And here’s something else that is strategically stupid about McKibben’s naming the “fossil fuel industry” the enemy: lot’s of good, environmentally conscious people work in that industry. I’ve got a family member who’s one of them. From the guys manning the pump-station to the engineers checking the smart-pig readouts, there are plenty of good people in the fossil fuel industry. By naming the entire industry as the enemy, McKibben is, by association, also naming these people as the enemy. Like I said: STUPID. You need those people on your side. You’re not going to get them by telling them that their soldiers in the enemy army, you’re just going to alienate them.
The problem isn’t that we have a fossil-fuel industry—it’s how it is being operated, and for whose benefit. The problem isn’t that we have oil wells and gas pipelines, it’s that these wells and pipelines are controlled by people who don’t give a rip about much beyond their bank-account. If McKibben had a clearer view of “the enemy,” he would be calling for outright nationalization of large parts of the fossil fuel industry. That wouldn’t fix everything automatically, but it would at least put the system in the hands of people who actually care about running it as safely and as cleanly as possible.
No, the problem is, actually, that we have a fossil fuel industry. I’m not sure you actually understand global warming yet. We have to, sooner or later, stop pulling fossils out of the ground and burning them. Period.
Great piece, Lambert. Any little person who has been unfortunate enough to have had significant interaction with insurance companies of any kind knows: it’s a criminal industry. The simple fact that McKibben considers insurance to be “infrastructure” tells us a great deal about him.

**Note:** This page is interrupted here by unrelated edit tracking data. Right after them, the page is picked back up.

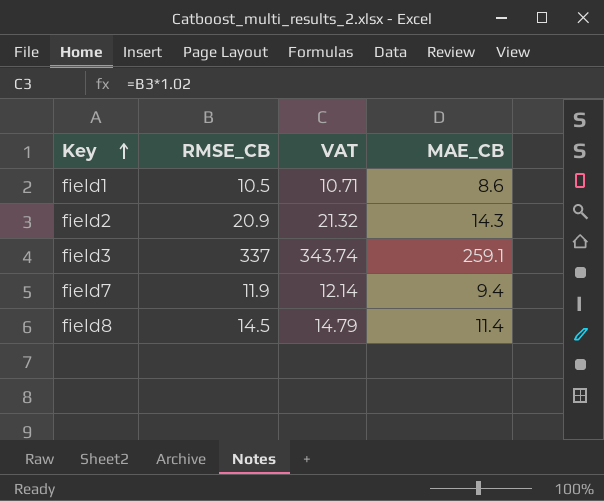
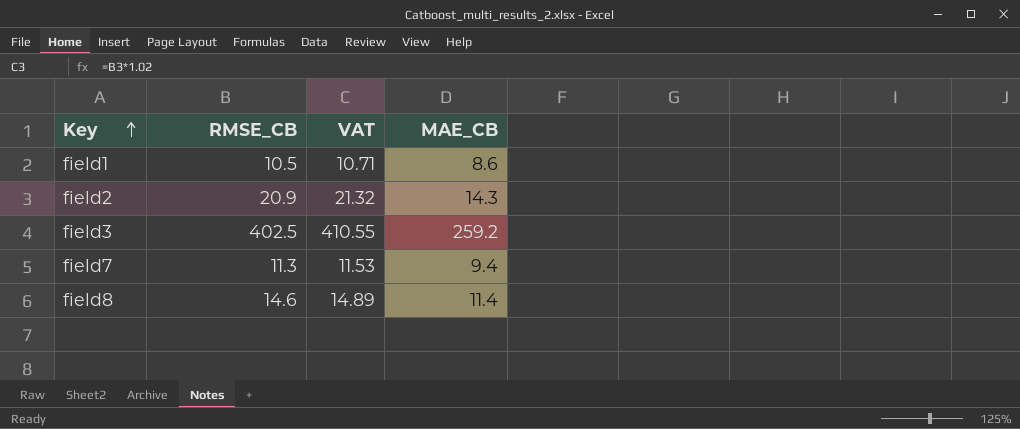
field3 | RMSE_CB: 337 -> 402.5
field3 | VAT: 343.74 -> 410.55
field3 | MAE_CB: 259.1 -> 259.2
field7 | RMSE_CB: 11.9 -> 11.3
field7 | VAT: 12.14 -> 11.53
field8 | RMSE_CB: 14.5 -> 14.6
field8 | VAT: 14.79 -> 14.89

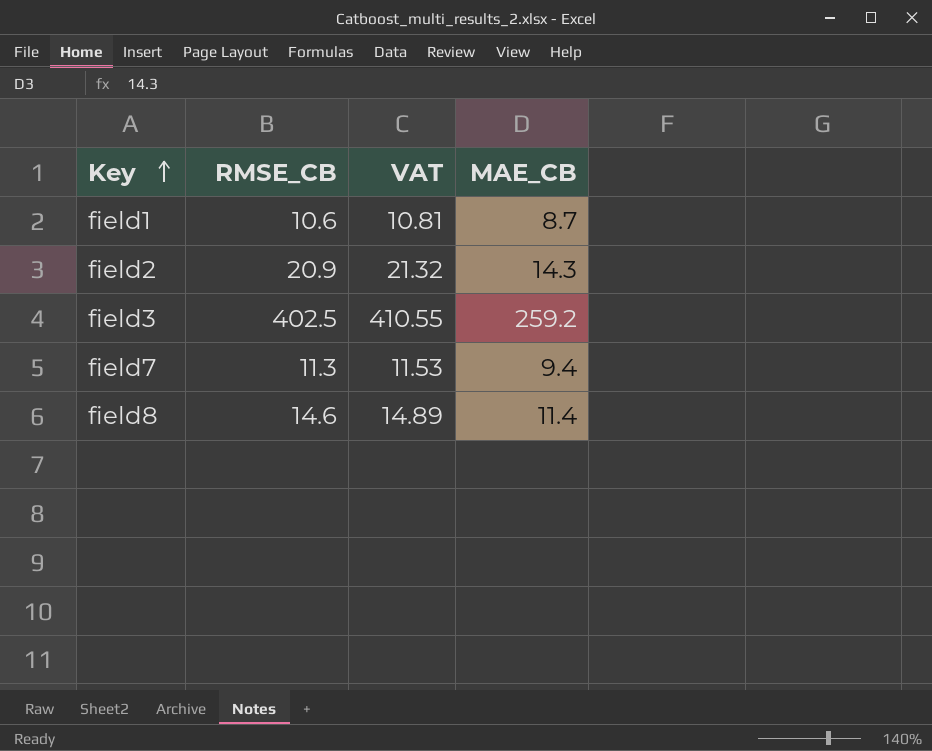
field1 | RMSE_CB: 10.5 -> 10.6
field1 | VAT: 10.71 -> 10.81
field1 | MAE_CB: 8.6 -> 8.7

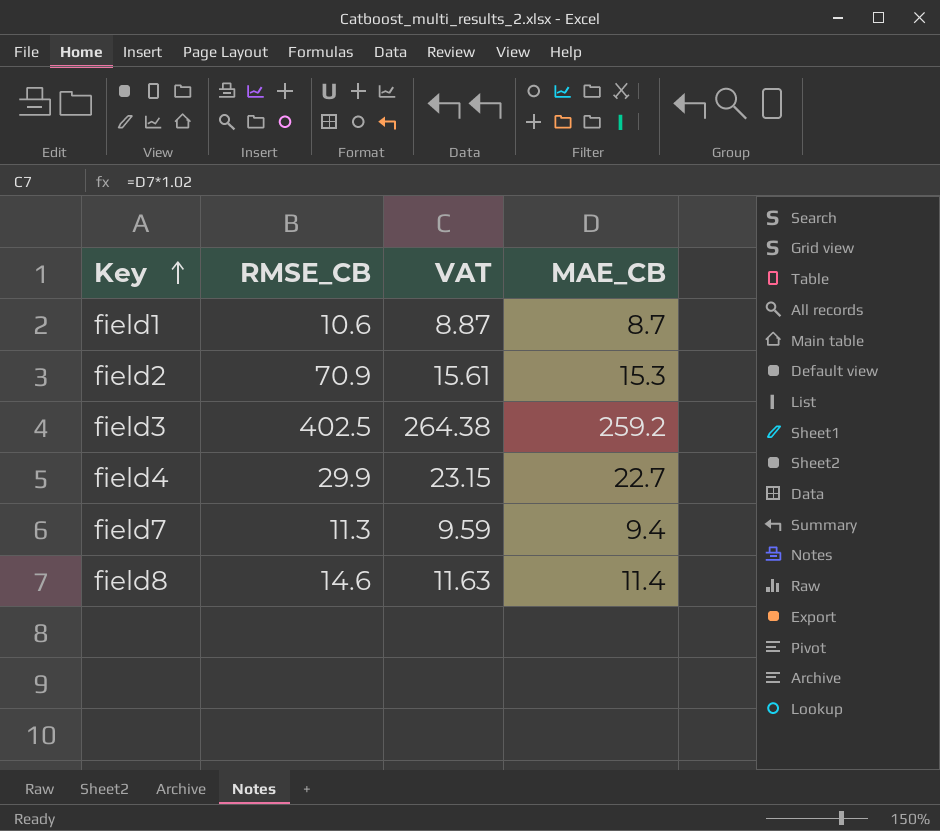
column VAT | formula: [RMSE_CB] * 1.02 -> [MAE_CB] * 1.02
field2 | RMSE_CB: 20.9 -> 70.9
field2 | MAE_CB: 14.3 -> 15.3
row field4: none -> 29.9 | 23.15 | 22.7

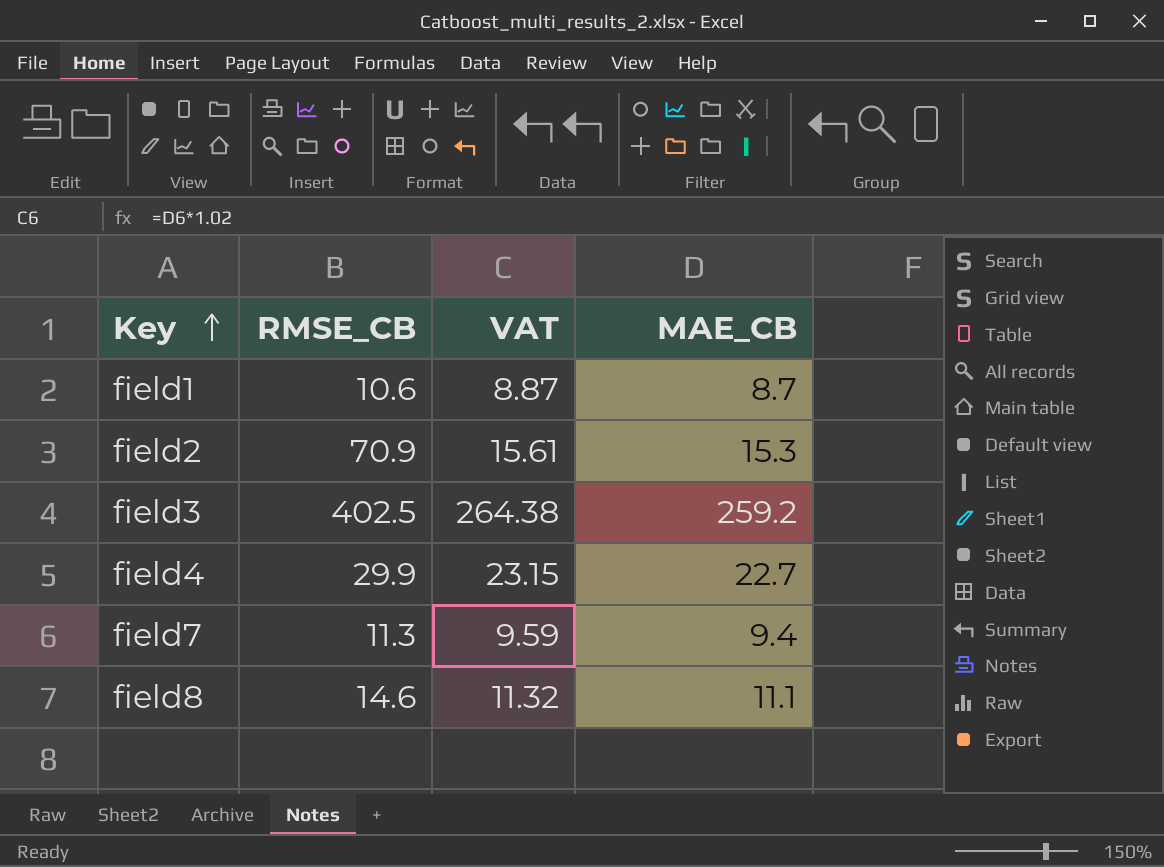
field8 | VAT: 11.63 -> 11.32
field8 | MAE_CB: 11.4 -> 11.1

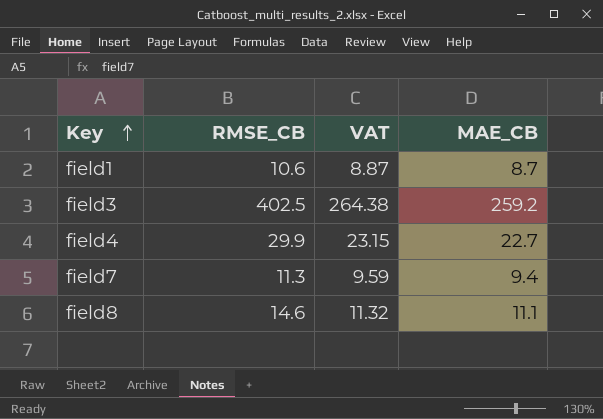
row field2: 70.9 | 15.61 | 15.3 -> none

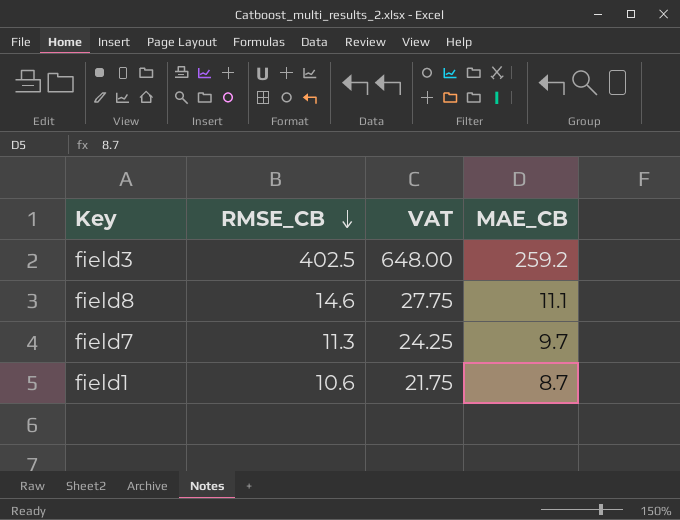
row order: Key ascending -> RMSE_CB descending
column VAT | formula: [MAE_CB] * 1.02 -> [MAE_CB] * 2.5
row field4: 29.9 | 23.15 | 22.7 -> none
field7 | MAE_CB: 9.4 -> 9.7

Public health insurance IS infrastructure. The one with blind admissions, the one that everyone should be forced to participate in (because only with broad demographic representations, with members from the very young to the very old, is it posssible to achieve sustainabliltiy) – the one that doesn’t exist in the US (I consider medicaid and medicare hush money, not insurance), the one that exists in successful social democracies – that IS infrastructure! As is any other scheme by which a population organizes to equally distribute financial liabilities stemming from risks generated by essential activities. The aim is not to make someone rich. The aim is to share the financial burden that threatens the population should payment liability be triggered.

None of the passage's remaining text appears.